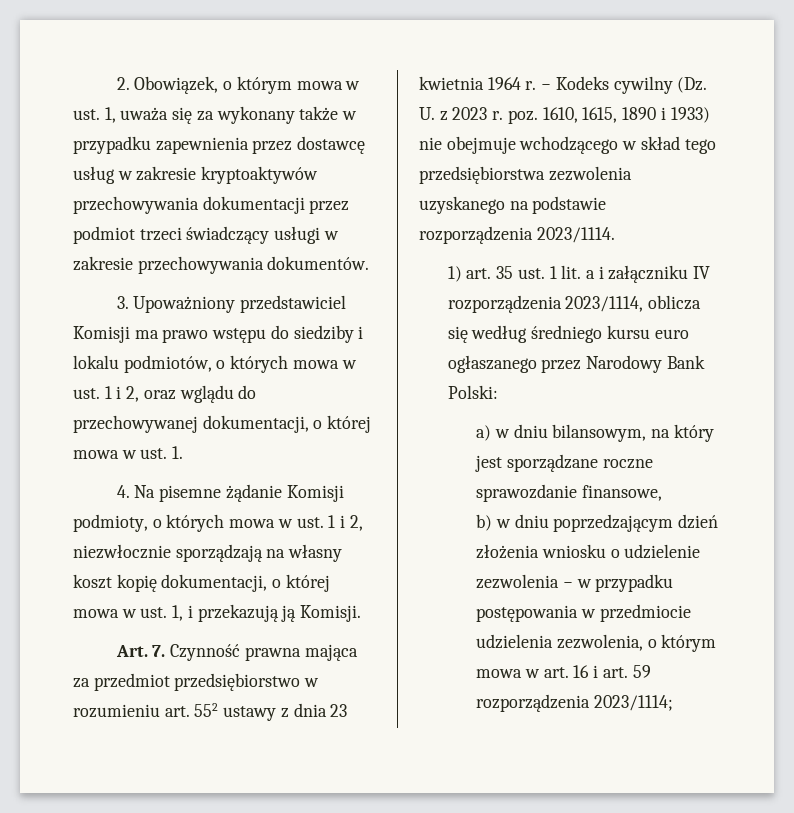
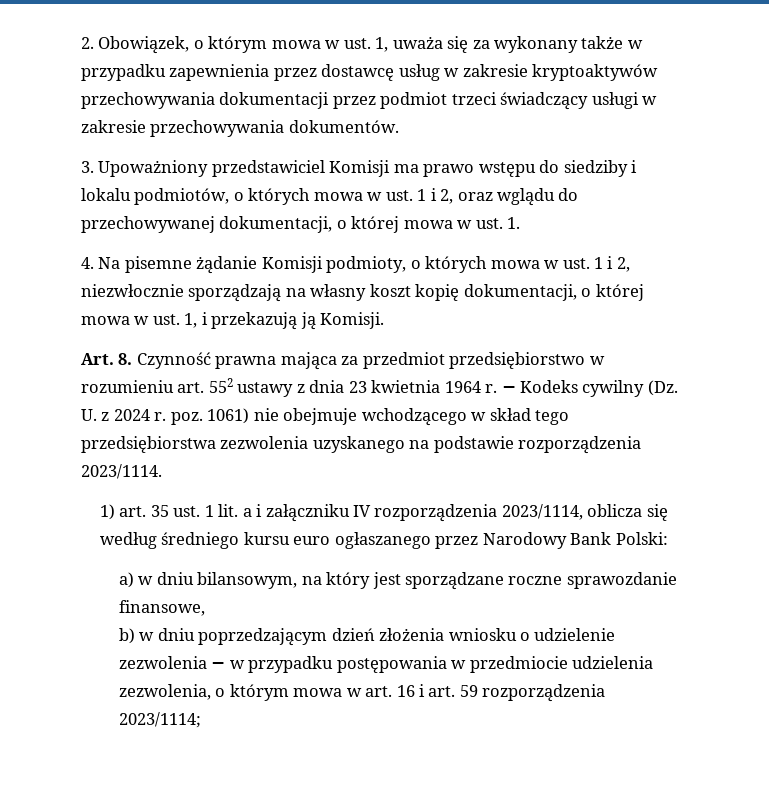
- Art. 7. Czynność prawna mająca za przedmiot przedsiębiorstwo w rozumieniu art. 552 ustawy z dnia 23 kwietnia 1964 r.
+ Art. 8. Czynność prawna mająca za przedmiot przedsiębiorstwo w rozumieniu art. 552 ustawy z dnia 23 kwietnia 1964 r.
- − Kodeks cywilny (Dz. U. z 2023 r. poz. 1610, 1615, 1890 i 1933) nie obejmuje wchodzącego w skład tego przedsiębiorstwa zezwolenia uzyskanego na podstawie rozporządzenia 2023/1114.
+ − Kodeks cywilny (Dz. U. z 2024 r. poz. 1061) nie obejmuje wchodzącego w skład tego przedsiębiorstwa zezwolenia uzyskanego na podstawie rozporządzenia 2023/1114.

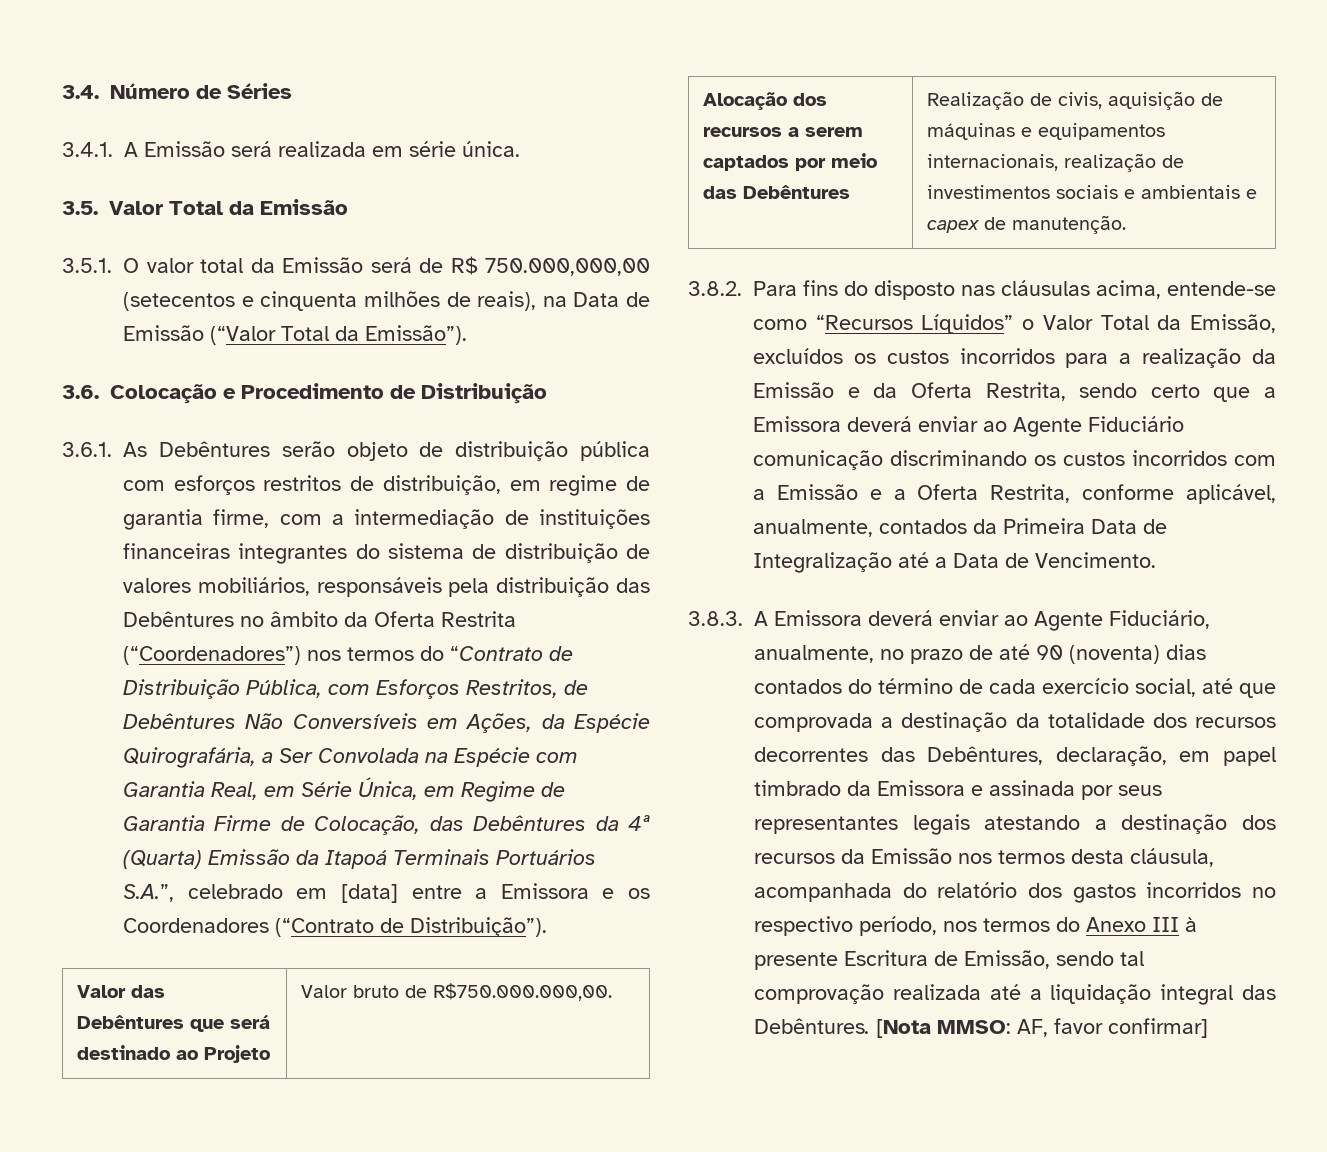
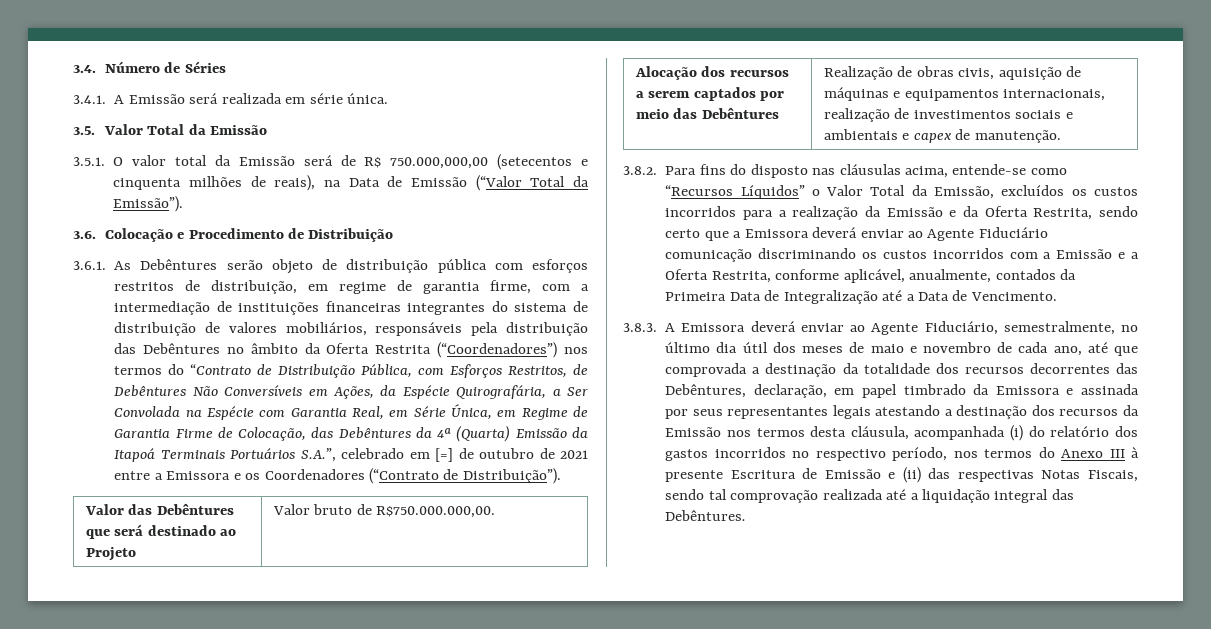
- 3.6.1. As Debêntures serão objeto de distribuição pública com esforços restritos de distribuição, em regime de garantia firme, com a intermediação de instituições financeiras integrantes do sistema de distribuição de valores mobiliários, responsáveis pela distribuição das Debêntures no âmbito da Oferta Restrita (“Coordenadores”) nos termos do “Contrato de Distribuição Pública, com Esforços Restritos, de Debêntures Não Conversíveis em Ações, da Espécie Quirografária, a Ser Convolada na Espécie com Garantia Real, em Série Única, em Regime de Garantia Firme de Colocação, das Debêntures da 4ª (Quarta) Emissão da Itapoá Terminais Portuários S.A.”, celebrado em [data] entre a Emissora e os Coordenadores (“Contrato de Distribuição”).
+ 3.6.1. As Debêntures serão objeto de distribuição pública com esforços restritos de distribuição, em regime de garantia firme, com a intermediação de instituições financeiras integrantes do sistema de distribuição de valores mobiliários, responsáveis pela distribuição das Debêntures no âmbito da Oferta Restrita (“Coordenadores”) nos termos do “Contrato de Distribuição Pública, com Esforços Restritos, de Debêntures Não Conversíveis em Ações, da Espécie Quirografária, a Ser Convolada na Espécie com Garantia Real, em Série Única, em Regime de Garantia Firme de Colocação, das Debêntures da 4ª (Quarta) Emissão da Itapoá Terminais Portuários S.A.”, celebrado em [=] de outubro de 2021 entre a Emissora e os Coordenadores (“Contrato de Distribuição”).
- Alocação dos recursos a serem captados por meio das Debêntures | Realização de civis, aquisição de máquinas e equipamentos internacionais, realização de investimentos sociais e ambientais e capex de manutenção.
+ Alocação dos recursos a serem captados por meio das Debêntures | Realização de obras civis, aquisição de máquinas e equipamentos internacionais, realização de investimentos sociais e ambientais e capex de manutenção.
- 3.8.3. A Emissora deverá enviar ao Agente Fiduciário, anualmente, no prazo de até 90 (noventa) dias contados do término de cada exercício social, até que comprovada a destinação da totalidade dos recursos decorrentes das Debêntures, declaração, em papel timbrado da Emissora e assinada por seus representantes legais atestando a destinação dos recursos da Emissão nos termos desta cláusula, acompanhada do relatório dos gastos incorridos no respectivo período, nos termos do Anexo III à presente Escritura de Emissão, sendo tal comprovação realizada até a liquidação integral das Debêntures. [Nota MMSO: AF, favor confirmar]
+ 3.8.3. A Emissora deverá enviar ao Agente Fiduciário, semestralmente, no último dia útil dos meses de maio e novembro de cada ano, até que comprovada a destinação da totalidade dos recursos decorrentes das Debêntures, declaração, em papel timbrado da Emissora e assinada por seus representantes legais atestando a destinação dos recursos da Emissão nos termos desta cláusula, acompanhada (i) do relatório dos gastos incorridos no respectivo período, nos termos do Anexo III à presente Escritura de Emissão e (ii) das respectivas Notas Fiscais, sendo tal comprovação realizada até a liquidação integral das Debêntures.

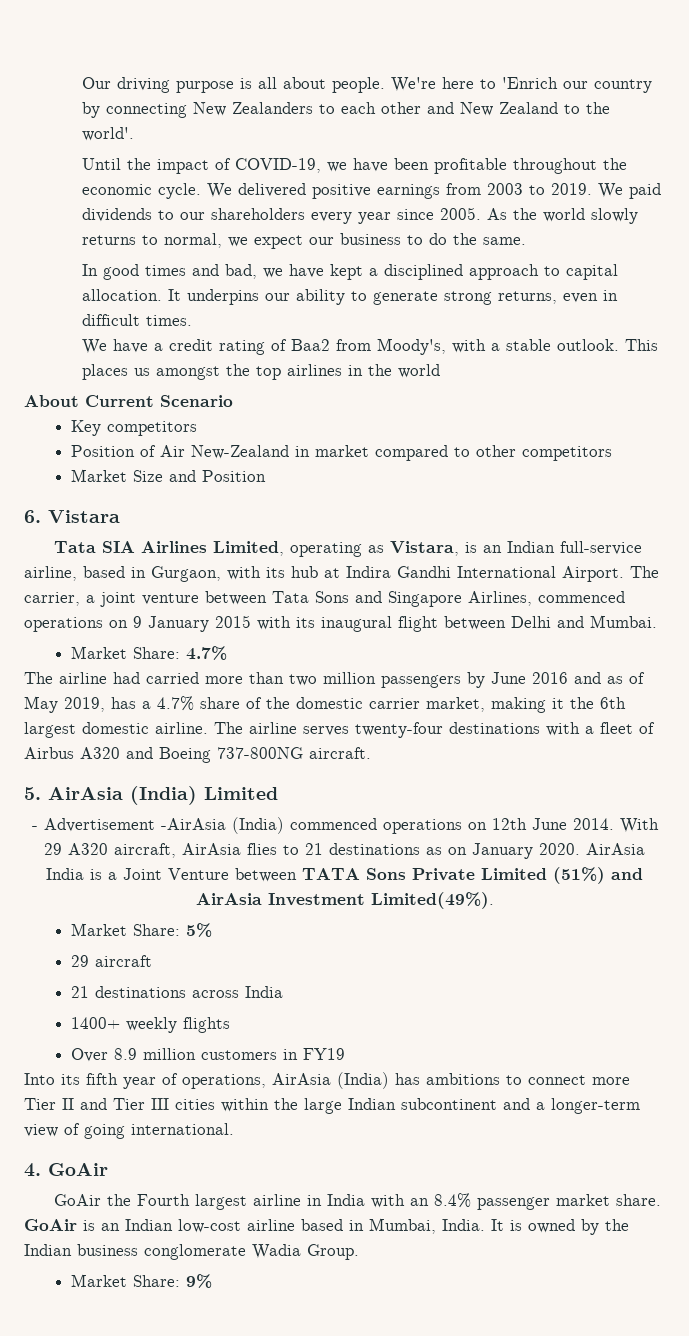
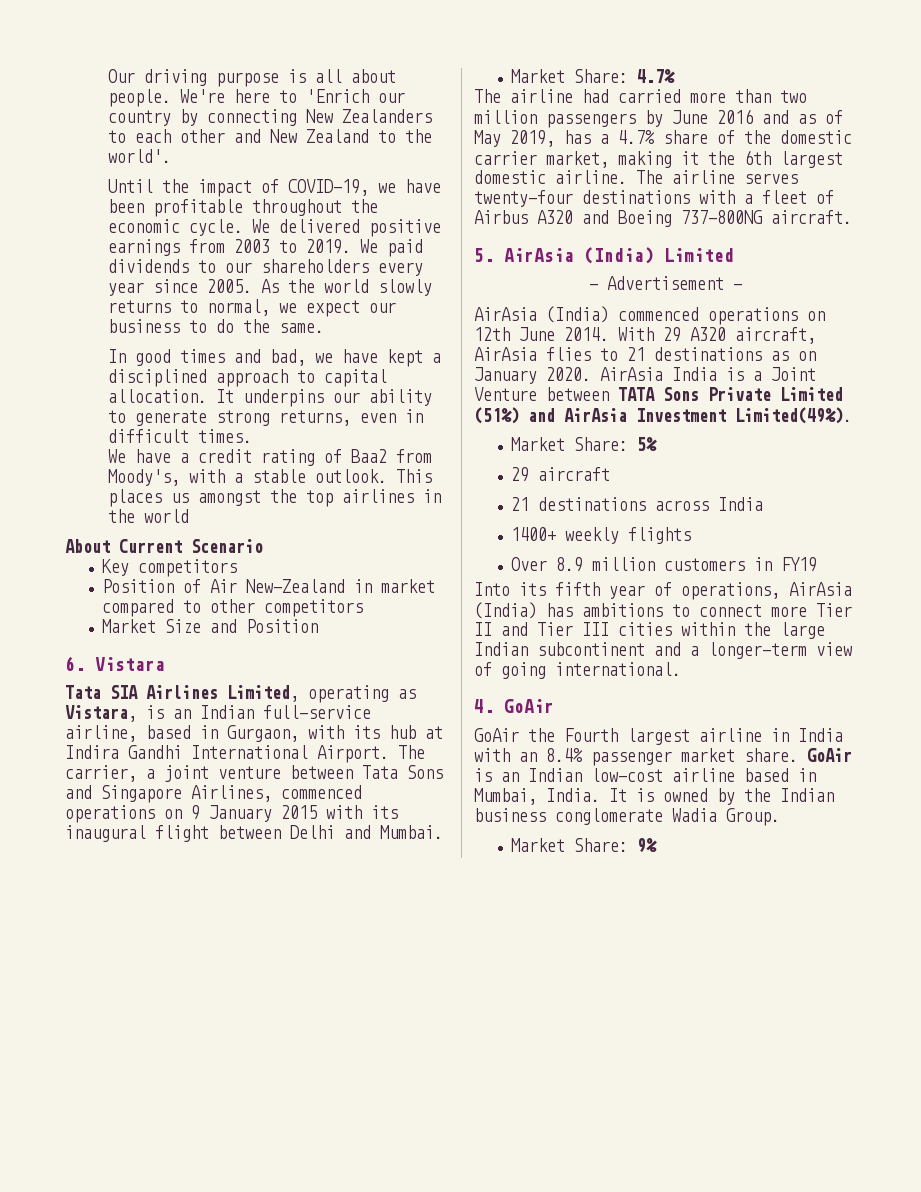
- - Advertisement -AirAsia (India) commenced operations on 12th June 2014.
+ - Advertisement -
+ AirAsia (India) commenced operations on 12th June 2014.

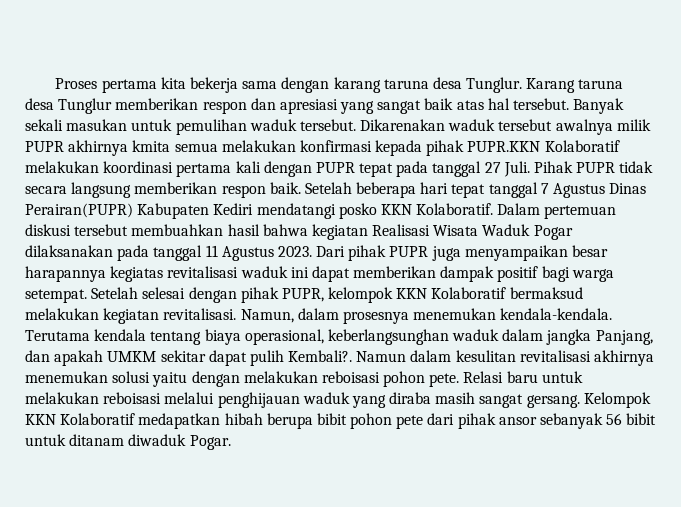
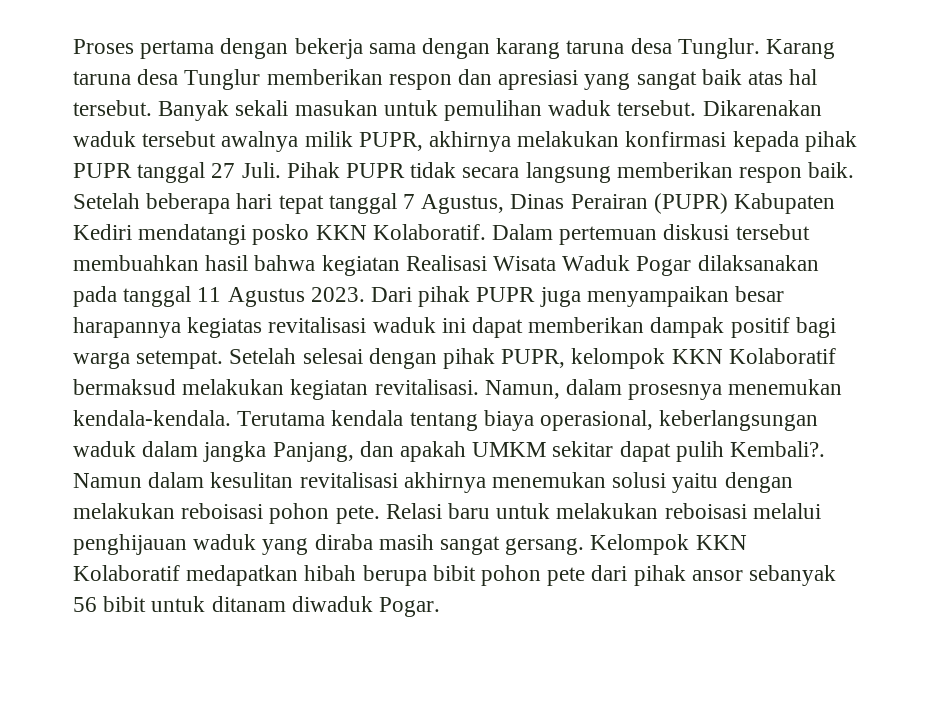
- Proses pertama kita bekerja sama dengan karang taruna desa Tunglur.
+ Proses pertama dengan bekerja sama dengan karang taruna desa Tunglur.
- Dikarenakan waduk tersebut awalnya milik PUPR akhirnya kmita semua melakukan konfirmasi kepada pihak PUPR.KKN Kolaboratif melakukan koordinasi pertama kali dengan PUPR tepat pada tanggal 27 Juli.
+ Dikarenakan waduk tersebut awalnya milik PUPR, akhirnya melakukan konfirmasi kepada pihak PUPR tanggal 27 Juli.
- Setelah beberapa hari tepat tanggal 7 Agustus Dinas Perairan(PUPR) Kabupaten Kediri mendatangi posko KKN Kolaboratif.
+ Setelah beberapa hari tepat tanggal 7 Agustus, Dinas Perairan (PUPR) Kabupaten Kediri mendatangi posko KKN Kolaboratif.
- Terutama kendala tentang biaya operasional, keberlangsunghan waduk dalam jangka Panjang, dan apakah UMKM sekitar dapat pulih Kembali?.
+ Terutama kendala tentang biaya operasional, keberlangsungan waduk dalam jangka Panjang, dan apakah UMKM sekitar dapat pulih Kembali?.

★ ★ ★ ★ ★ ★ ★

# [PROBLEM DETAILS]
Skipping the images, write out the whole listing exactly.

# [RESPONSE]
- Art. 7. Czynność prawna mająca za przedmiot przedsiębiorstwo w rozumieniu art. 552 ustawy z dnia 23 kwietnia 1964 r.
+ Art. 8. Czynność prawna mająca za przedmiot przedsiębiorstwo w rozumieniu art. 552 ustawy z dnia 23 kwietnia 1964 r.
- − Kodeks cywilny (Dz. U. z 2023 r. poz. 1610, 1615, 1890 i 1933) nie obejmuje wchodzącego w skład tego przedsiębiorstwa zezwolenia uzyskanego na podstawie rozporządzenia 2023/1114.
+ − Kodeks cywilny (Dz. U. z 2024 r. poz. 1061) nie obejmuje wchodzącego w skład tego przedsiębiorstwa zezwolenia uzyskanego na podstawie rozporządzenia 2023/1114.

- 3.6.1. As Debêntures serão objeto de distribuição pública com esforços restritos de distribuição, em regime de garantia firme, com a intermediação de instituições financeiras integrantes do sistema de distribuição de valores mobiliários, responsáveis pela distribuição das Debêntures no âmbito da Oferta Restrita (“Coordenadores”) nos termos do “Contrato de Distribuição Pública, com Esforços Restritos, de Debêntures Não Conversíveis em Ações, da Espécie Quirografária, a Ser Convolada na Espécie com Garantia Real, em Série Única, em Regime de Garantia Firme de Colocação, das Debêntures da 4ª (Quarta) Emissão da Itapoá Terminais Portuários S.A.”, celebrado em [data] entre a Emissora e os Coordenadores (“Contrato de Distribuição”).
+ 3.6.1. As Debêntures serão objeto de distribuição pública com esforços restritos de distribuição, em regime de garantia firme, com a intermediação de instituições financeiras integrantes do sistema de distribuição de valores mobiliários, responsáveis pela distribuição das Debêntures no âmbito da Oferta Restrita (“Coordenadores”) nos termos do “Contrato de Distribuição Pública, com Esforços Restritos, de Debêntures Não Conversíveis em Ações, da Espécie Quirografária, a Ser Convolada na Espécie com Garantia Real, em Série Única, em Regime de Garantia Firme de Colocação, das Debêntures da 4ª (Quarta) Emissão da Itapoá Terminais Portuários S.A.”, celebrado em [=] de outubro de 2021 entre a Emissora e os Coordenadores (“Contrato de Distribuição”).
- Alocação dos recursos a serem captados por meio das Debêntures | Realização de civis, aquisição de máquinas e equipamentos internacionais, realização de investimentos sociais e ambientais e capex de manutenção.
+ Alocação dos recursos a serem captados por meio das Debêntures | Realização de obras civis, aquisição de máquinas e equipamentos internacionais, realização de investimentos sociais e ambientais e capex de manutenção.
- 3.8.3. A Emissora deverá enviar ao Agente Fiduciário, anualmente, no prazo de até 90 (noventa) dias contados do término de cada exercício social, até que comprovada a destinação da totalidade dos recursos decorrentes das Debêntures, declaração, em papel timbrado da Emissora e assinada por seus representantes legais atestando a destinação dos recursos da Emissão nos termos desta cláusula, acompanhada do relatório dos gastos incorridos no respectivo período, nos termos do Anexo III à presente Escritura de Emissão, sendo tal comprovação realizada até a liquidação integral das Debêntures. [Nota MMSO: AF, favor confirmar]
+ 3.8.3. A Emissora deverá enviar ao Agente Fiduciário, semestralmente, no último dia útil dos meses de maio e novembro de cada ano, até que comprovada a destinação da totalidade dos recursos decorrentes das Debêntures, declaração, em papel timbrado da Emissora e assinada por seus representantes legais atestando a destinação dos recursos da Emissão nos termos desta cláusula, acompanhada (i) do relatório dos gastos incorridos no respectivo período, nos termos do Anexo III à presente Escritura de Emissão e (ii) das respectivas Notas Fiscais, sendo tal comprovação realizada até a liquidação integral das Debêntures.

- - Advertisement -AirAsia (India) commenced operations on 12th June 2014.
+ - Advertisement -
+ AirAsia (India) commenced operations on 12th June 2014.

- Proses pertama kita bekerja sama dengan karang taruna desa Tunglur.
+ Proses pertama dengan bekerja sama dengan karang taruna desa Tunglur.
- Dikarenakan waduk tersebut awalnya milik PUPR akhirnya kmita semua melakukan konfirmasi kepada pihak PUPR.KKN Kolaboratif melakukan koordinasi pertama kali dengan PUPR tepat pada tanggal 27 Juli.
+ Dikarenakan waduk tersebut awalnya milik PUPR, akhirnya melakukan konfirmasi kepada pihak PUPR tanggal 27 Juli.
- Setelah beberapa hari tepat tanggal 7 Agustus Dinas Perairan(PUPR) Kabupaten Kediri mendatangi posko KKN Kolaboratif.
+ Setelah beberapa hari tepat tanggal 7 Agustus, Dinas Perairan (PUPR) Kabupaten Kediri mendatangi posko KKN Kolaboratif.
- Terutama kendala tentang biaya operasional, keberlangsunghan waduk dalam jangka Panjang, dan apakah UMKM sekitar dapat pulih Kembali?.
+ Terutama kendala tentang biaya operasional, keberlangsungan waduk dalam jangka Panjang, dan apakah UMKM sekitar dapat pulih Kembali?.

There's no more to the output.